- **Exercise**: Dropping every picture, set down exactly the lines in the entries below, starting with the line with "[93,741,364,758] user.password: yourpassword" and going on through the line with "[63,466,344,481] eu.gcr.io/silta-images/shell:php7.4-v0.1 ->".

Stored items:
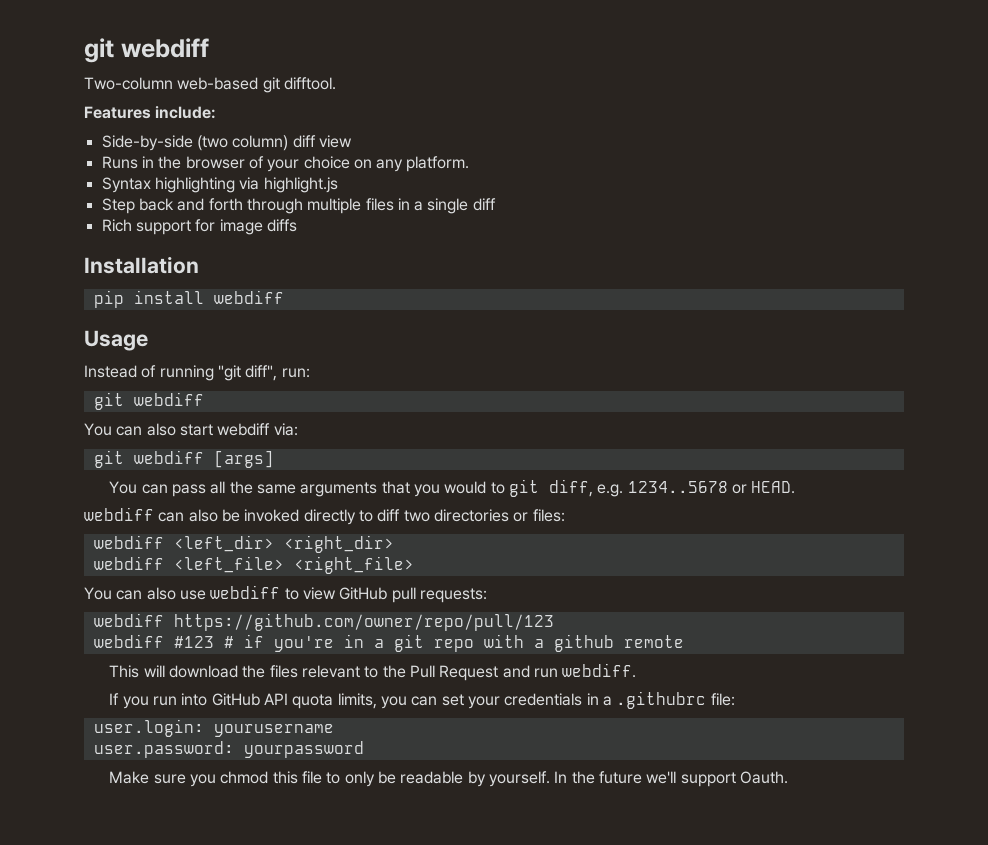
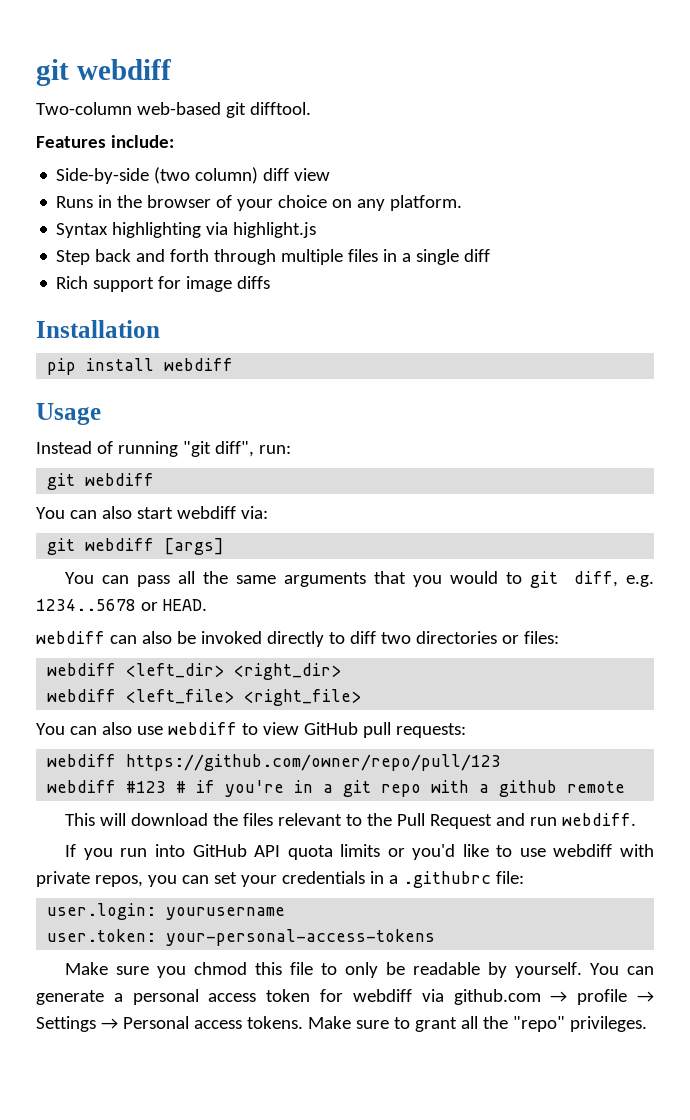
[337,693,377,709] limits, -> [340,844,654,860] [36,871,143,887] limits or you'd like to use webdiff with private repos,
[93,741,364,758] user.password: yourpassword -> [47,929,436,946] user.token: your-personal-access-tokens
[554,771,788,787] In the future we'll support Oauth. -> [590,963,655,975] [36,989,654,1005] [36,1016,647,1032] You can generate a personal access token for webdiff via github.com → profile → Settings → Personal access tokens. Make sure to grant all the "repo" privileges.

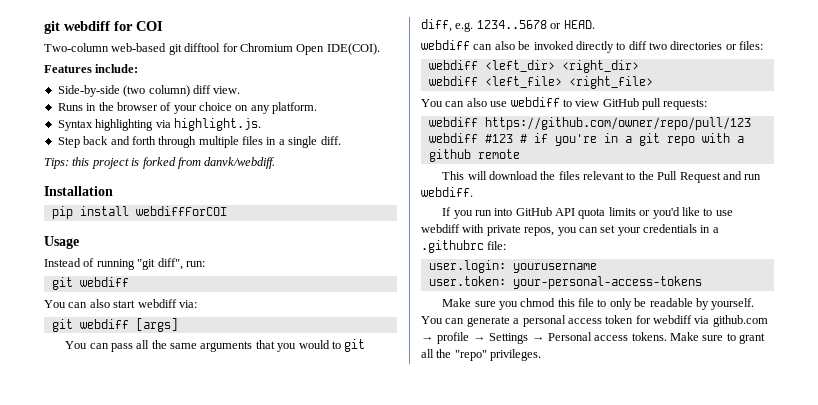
[36,59,171,86] git webdiff -> [44,21,163,34] git webdiff for COI
[249,102,311,115] difftool. -> [184,43,380,55] difftool for Chromium Open IDE(COI).
[294,168,331,181] view -> [213,86,241,94] view.
[233,222,317,238] highlight.js -> [173,118,261,131] highlight.js.
[464,249,491,262] [56,276,271,292] diff // Rich support for image diffs -> [320,136,341,145] [44,157,276,169] diff. // Tips: this project is forked from danvk/webdiff.
[164,358,234,371] webdiff -> [135,206,227,216] webdiffForCOI

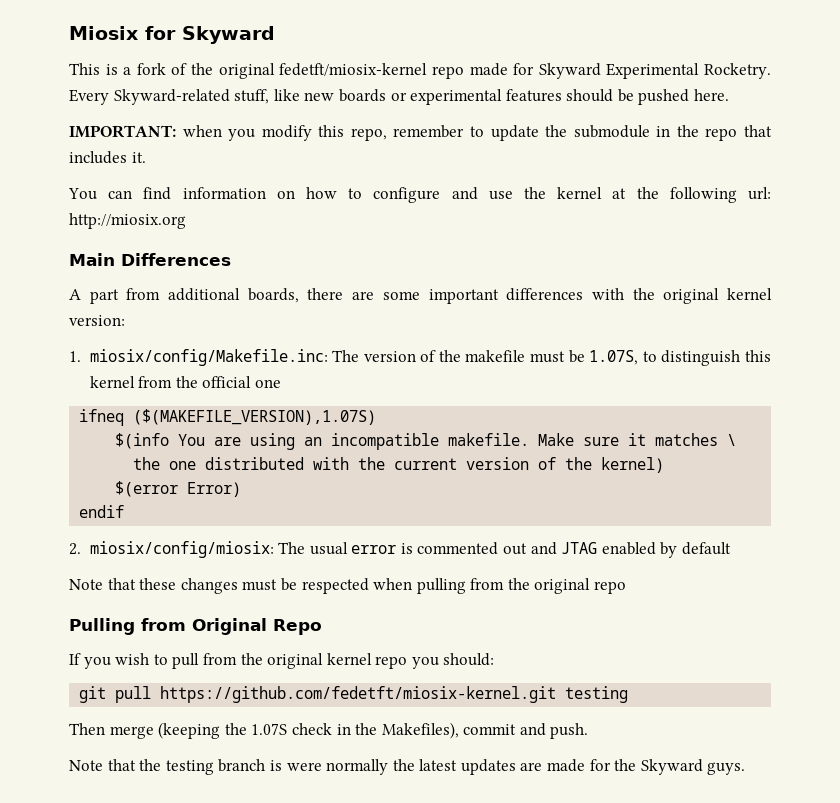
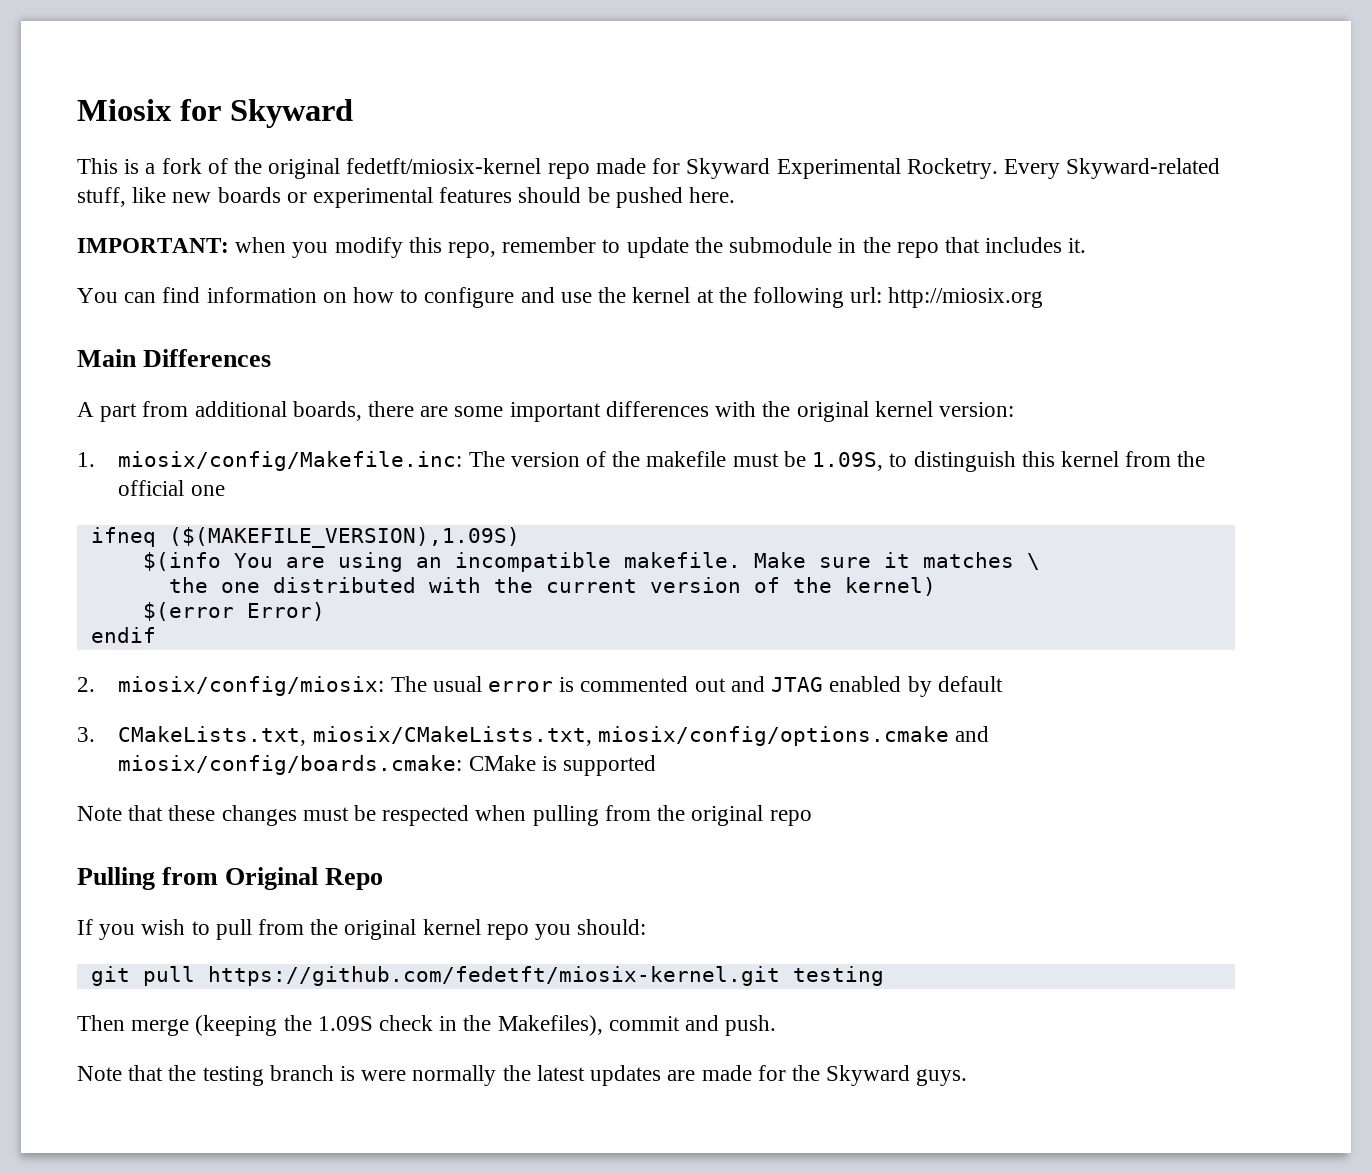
[589,350,639,365] 1.07S, -> [812,452,884,471] 1.09S,
[133,409,377,425] ($(MAKEFILE_VERSION),1.07S) -> [168,527,520,548] ($(MAKEFILE_VERSION),1.09S)
(731, 548) none -> [77,726,990,746] [118,755,657,776] // 3. CMakeLists.txt, miosix/CMakeLists.txt, miosix/config/options.cmake and miosix/config/boards.cmake: CMake is supported
[251,723,288,735] 1.07S -> [317,1016,373,1031] 1.09S

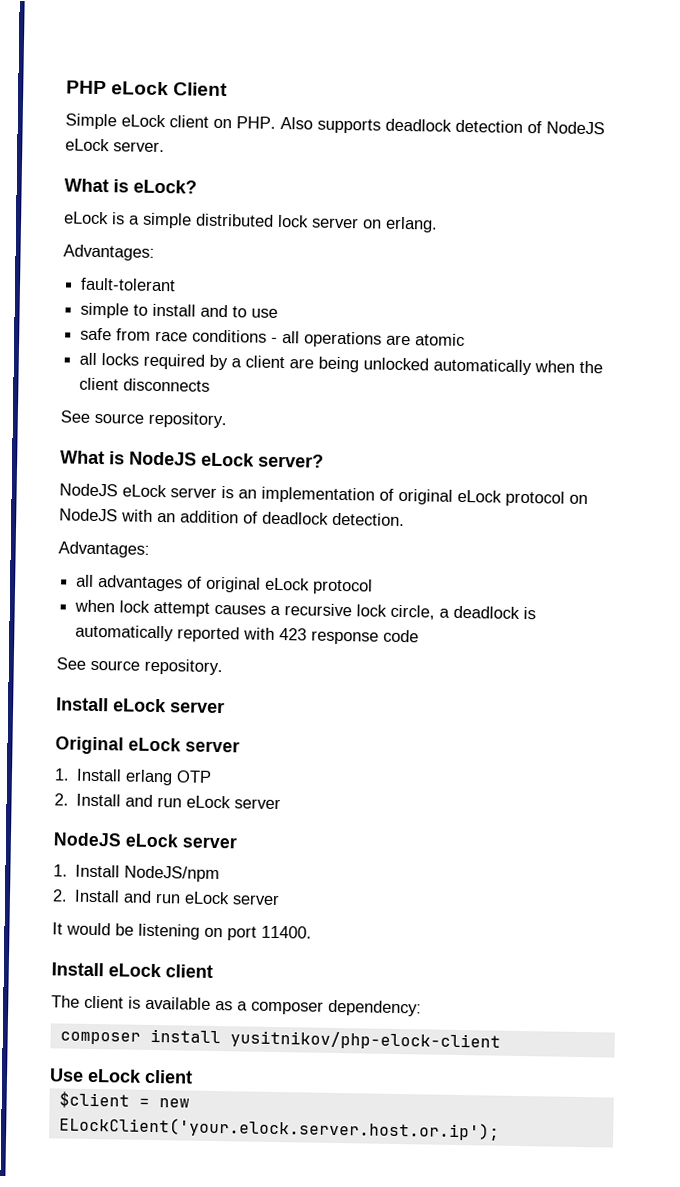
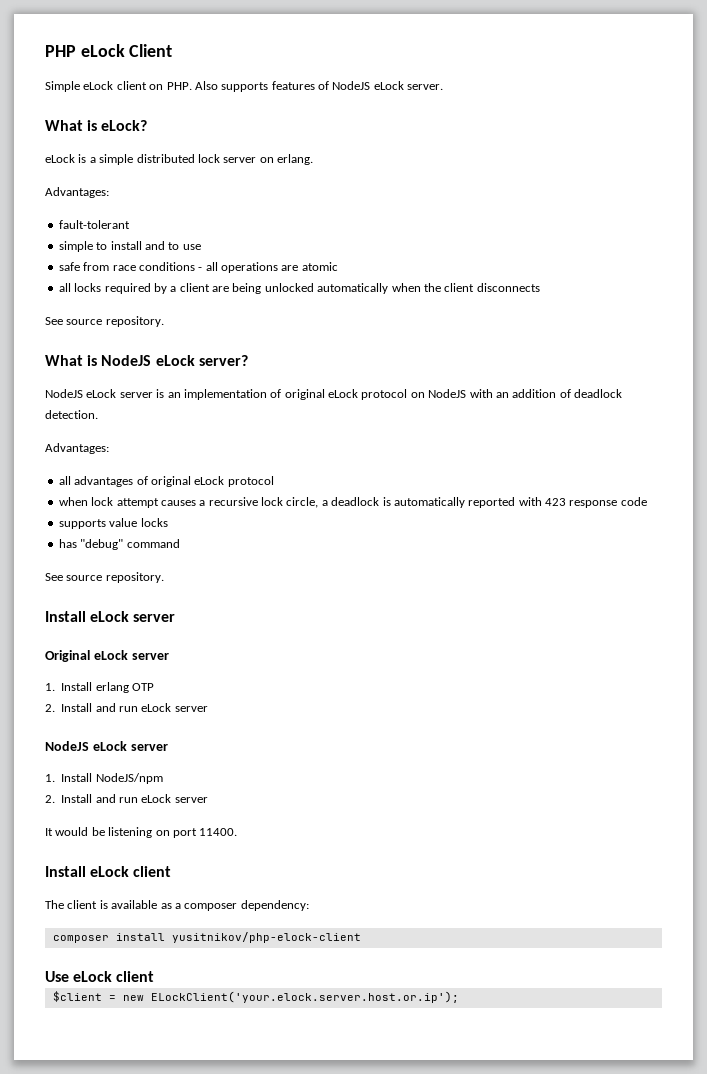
[385,118,523,133] deadlock detection -> [271,81,315,90] features
(420, 636) none -> [58,518,168,529] [58,539,180,550] // supports value locks // has "debug" command

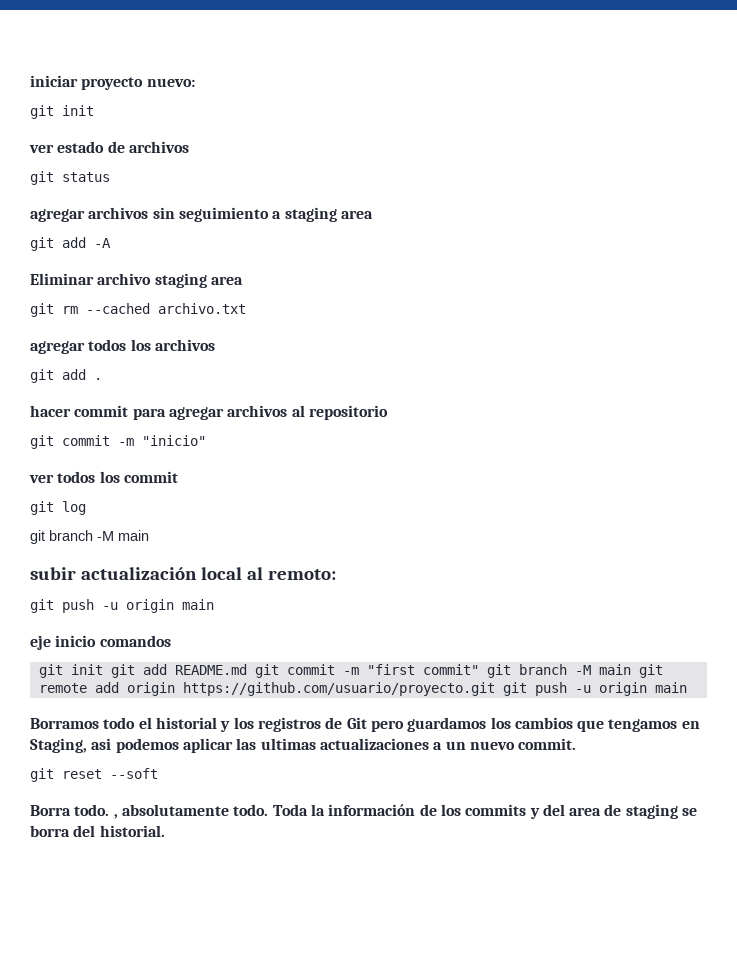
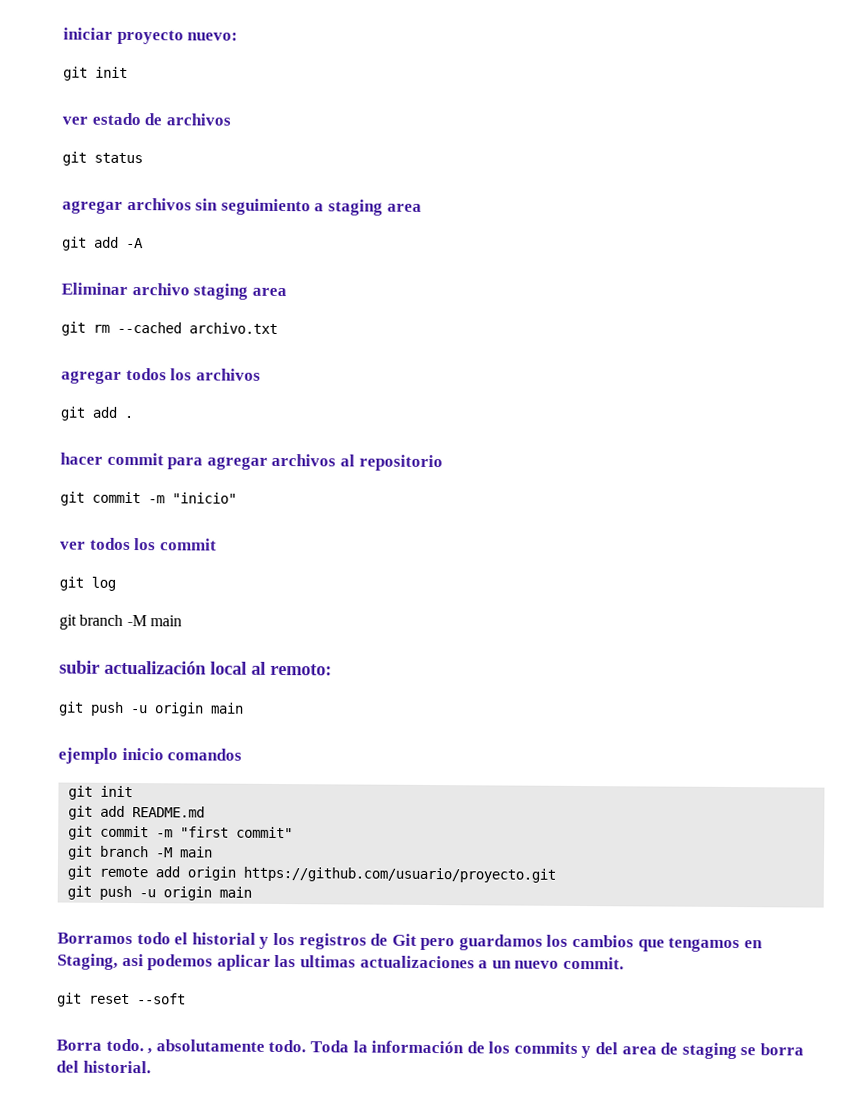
[30,635,51,650] eje -> [58,747,118,764] ejemplo
(103, 669) none -> (133, 791) //
(247, 669) none -> (205, 812) //
[486,664,631,678] git branch -M main -> [66,845,213,860] // git branch -M main //
(495, 689) none -> (556, 874) //

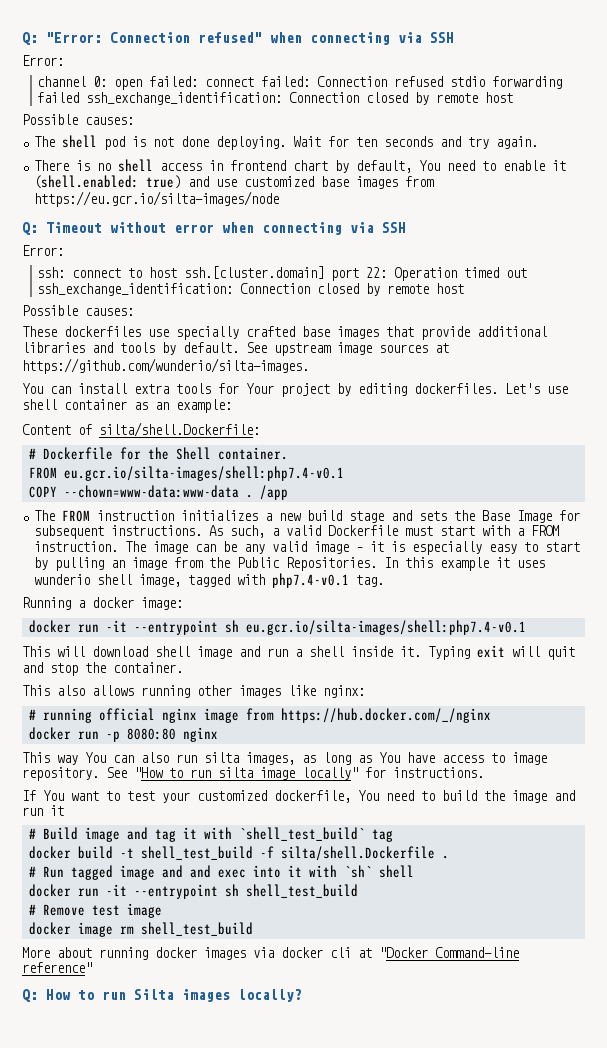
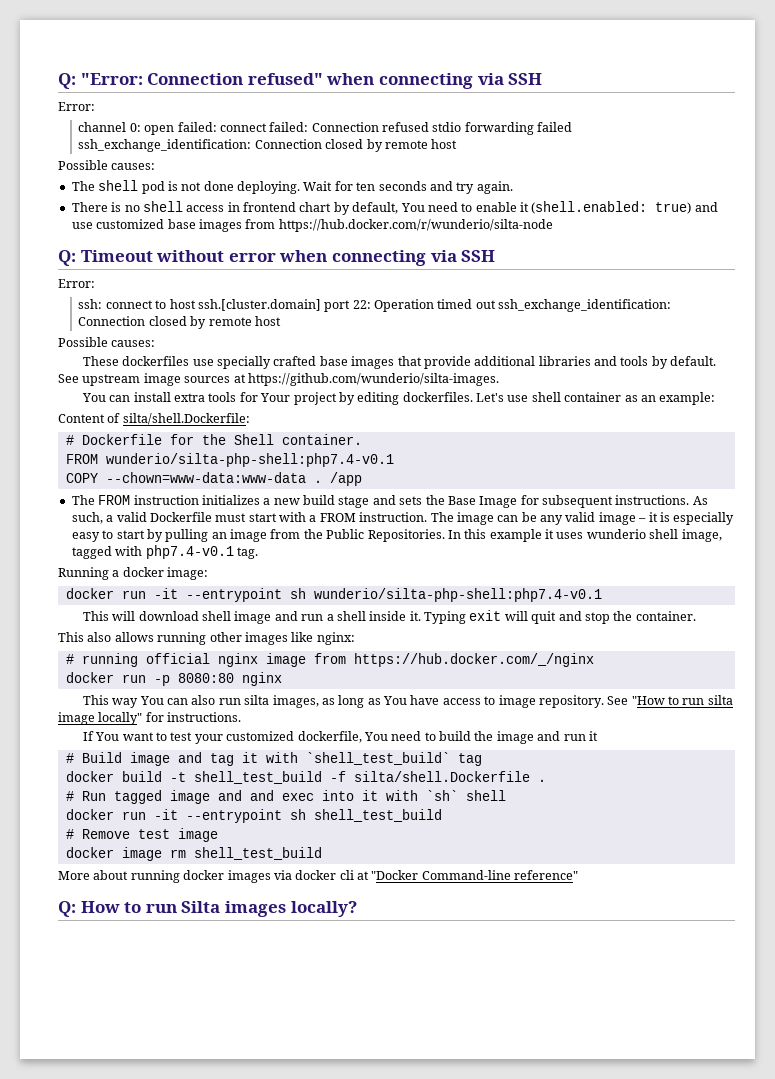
[34,191,280,207] https://eu.gcr.io/silta-images/node -> [278,219,553,232] https://hub.docker.com/r/wunderio/silta-node
[63,466,344,481] eu.gcr.io/silta-images/shell:php7.4-v0.1 -> [105,453,394,467] wunderio/silta-php-shell:php7.4-v0.1
[245,620,526,635] eu.gcr.io/silta-images/shell:php7.4-v0.1 -> [313,588,602,602] wunderio/silta-php-shell:php7.4-v0.1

- **Expected answer**:
[93,741,364,758] user.password: yourpassword -> [47,929,436,946] user.token: your-personal-access-tokens
[554,771,788,787] In the future we'll support Oauth. -> [590,963,655,975] [36,989,654,1005] [36,1016,647,1032] You can generate a personal access token for webdiff via github.com → profile → Settings → Personal access tokens. Make sure to grant all the "repo" privileges.

[36,59,171,86] git webdiff -> [44,21,163,34] git webdiff for COI
[249,102,311,115] difftool. -> [184,43,380,55] difftool for Chromium Open IDE(COI).
[294,168,331,181] view -> [213,86,241,94] view.
[233,222,317,238] highlight.js -> [173,118,261,131] highlight.js.
[464,249,491,262] [56,276,271,292] diff // Rich support for image diffs -> [320,136,341,145] [44,157,276,169] diff. // Tips: this project is forked from danvk/webdiff.
[164,358,234,371] webdiff -> [135,206,227,216] webdiffForCOI

[589,350,639,365] 1.07S, -> [812,452,884,471] 1.09S,
[133,409,377,425] ($(MAKEFILE_VERSION),1.07S) -> [168,527,520,548] ($(MAKEFILE_VERSION),1.09S)
(731, 548) none -> [77,726,990,746] [118,755,657,776] // 3. CMakeLists.txt, miosix/CMakeLists.txt, miosix/config/options.cmake and miosix/config/boards.cmake: CMake is supported
[251,723,288,735] 1.07S -> [317,1016,373,1031] 1.09S

[385,118,523,133] deadlock detection -> [271,81,315,90] features
(420, 636) none -> [58,518,168,529] [58,539,180,550] // supports value locks // has "debug" command

[30,635,51,650] eje -> [58,747,118,764] ejemplo
(103, 669) none -> (133, 791) //
(247, 669) none -> (205, 812) //
[486,664,631,678] git branch -M main -> [66,845,213,860] // git branch -M main //
(495, 689) none -> (556, 874) //

[34,191,280,207] https://eu.gcr.io/silta-images/node -> [278,219,553,232] https://hub.docker.com/r/wunderio/silta-node
[63,466,344,481] eu.gcr.io/silta-images/shell:php7.4-v0.1 -> [105,453,394,467] wunderio/silta-php-shell:php7.4-v0.1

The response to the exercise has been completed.